When Adele wants to make a vintage fashion statement, stylist Gaelle Paul has a go-to source: the cleverly named The Way We Wore shop.

Now TV viewers can peek inside Los Angeles store owner Doris Raymond’s 19th- and 20th-century collection that’s lured shoppers Anne Hathaway, Katie Holmes and Angelina Jolie, as well as top designers searching for inspiration from the past.

“L.A. Frock Stars,” a new Smithsonian Channel series that airs at 8 p.m. Thursdays, is both a fashionista’s delight and a chance to see passion at work with Raymond, who’s made finding and selling great old duds a quest for more than 30 years.

“The show is about spreading the gospel of vintage,” said Raymond, which translates, for example, to a 1940s jacket with tailoring and fabric that would cost $1,500 to replicate today but can be had for less than $200.

Raymond’s tidy but chock-full shop also has racks of impressive labels, including Chanel, Versace, Halston and Gucci, and the stuff of fashion history like the first version of the Diane Von Furstenberg wrap dress that launched the designer’s career.

Those are found above-stairs at the shop, to be surveyed by VIPs and vintage mavens who also can ogle, or shell out for, such rare items as an intricate 1920s dress priced at $6,000. The ground floor is the “democratic” section, as Raymond puts it, with less-pricey garments and accessories.

But even those are likely to be in the hundreds of dollars: Don’t mistake The Way We Wore for something in the clever “Thrift Shop” tune, which celebrates Goodwill-style bargains (“Thank your granddad for donating that plaid button-up shirt”).

“It’s not like going to a thrift shop. This is a high-end, fully curated vintage clothing store. It’s really picky,” said Raymond, who sees her stylish inventory as both art and a link to social history.

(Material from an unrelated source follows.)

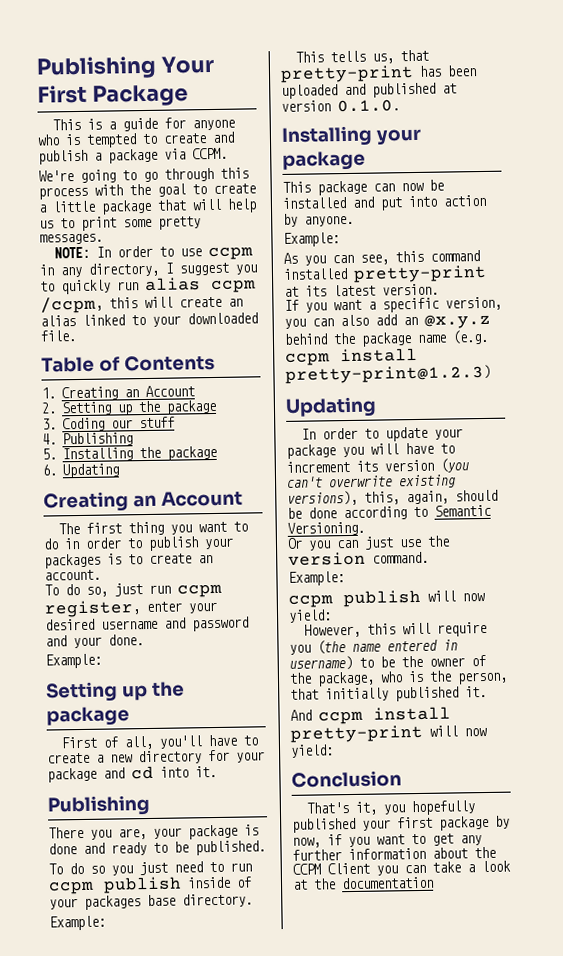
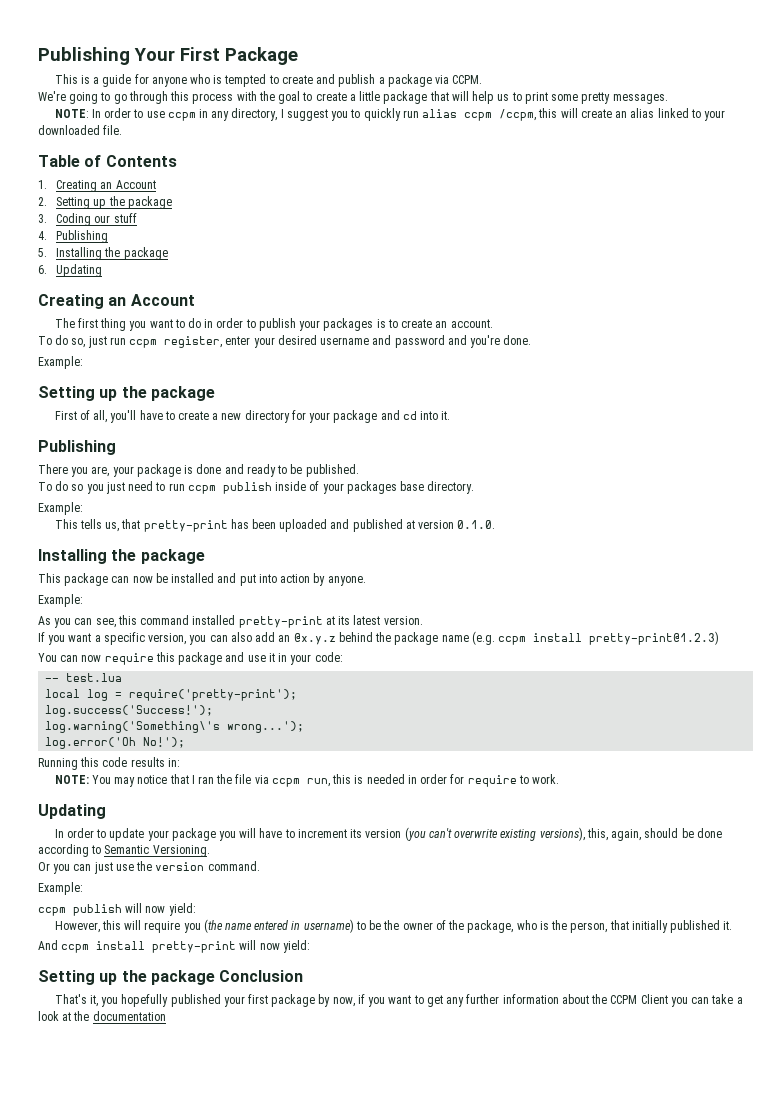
[73,636,102,649] your -> [470,335,501,348] you're
[375,128,422,146] your -> [111,549,137,561] the
(491, 374) none -> [38,652,343,665] [45,673,123,682] [45,689,298,701] [45,705,214,717] [45,721,305,733] [45,737,186,749] [38,757,180,770] [54,774,560,787] // You can now require this package and use it in your code: // -- test.lua // local log = require('pretty-print'); // log.success('Success!'); // log.warning('Something\'s wrong...'); // log.error('Oh No!'); // Running this code results in: // NOTE: You may notice that I ran the file via ccpm run, this is needed in order for require to work.
(334, 751) none -> [38,970,215,985] Setting up the package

The far-from-ordinary garments are what draw stylist Paul and client Adele, who came in recently on a scouting expedition. The shop has “designers that I don’t know where else I would find them,” Paul said, such as James Galanos. “It’s just great you can get those designers and their really strong pieces. It’s not the average 1950s dress you find in vintage stores.”

A recent day saw actress Samantha Mathis escorted upstairs, while a first-time shopper who wandered in for a party frock was downstairs admiring, wide-eyed, a 1926 hand-beaded French cotton tulle gown for about $3,000.

“When I’m going to get married, I’ll take a vintage dress,” said Anna Ovdienko, a Russian-born psychologist now living in Los Angeles.

The Way We Wore is a popular resource for film and TV productions, including “Titanic,” “Casino,” “Boardwalk Empire” and “Mad Men.”

Designers find something even more precious: a means to rethinking their approach to modern fashion by looking backward to the construction and materials used by distant counterparts.

Museum-quality garments from couture houses and older, unlabeled ethnic designs are safely tucked in Raymond’s back office, with John Galliano and Alexander McQueen among those who have dropped in to shop. Designers from J. Crew and other retail chains have done the same.

The six-episode series includes visits to The Way We Wore by celebrities, such as actress Debi Mazar (“Entourage”). Singer-songwriter Alexandra Starlight, preparing for a showcase performance at South by Southwest, is tickled to learn that one of the glittery outfits she’s trying is by Fabrice Simon, who costumed Tina Turner.

On-screen pop-ups give viewers a bit of history about designers mentioned on the show.

At her insistence, “L.A. Frock Stars” is minus the trumped-up drama tailored for many reality shows. But Raymond’s drive and a sassy workplace “family” including Sarah, Shelly Lyn, Jascmeen and Kyle keep it lively.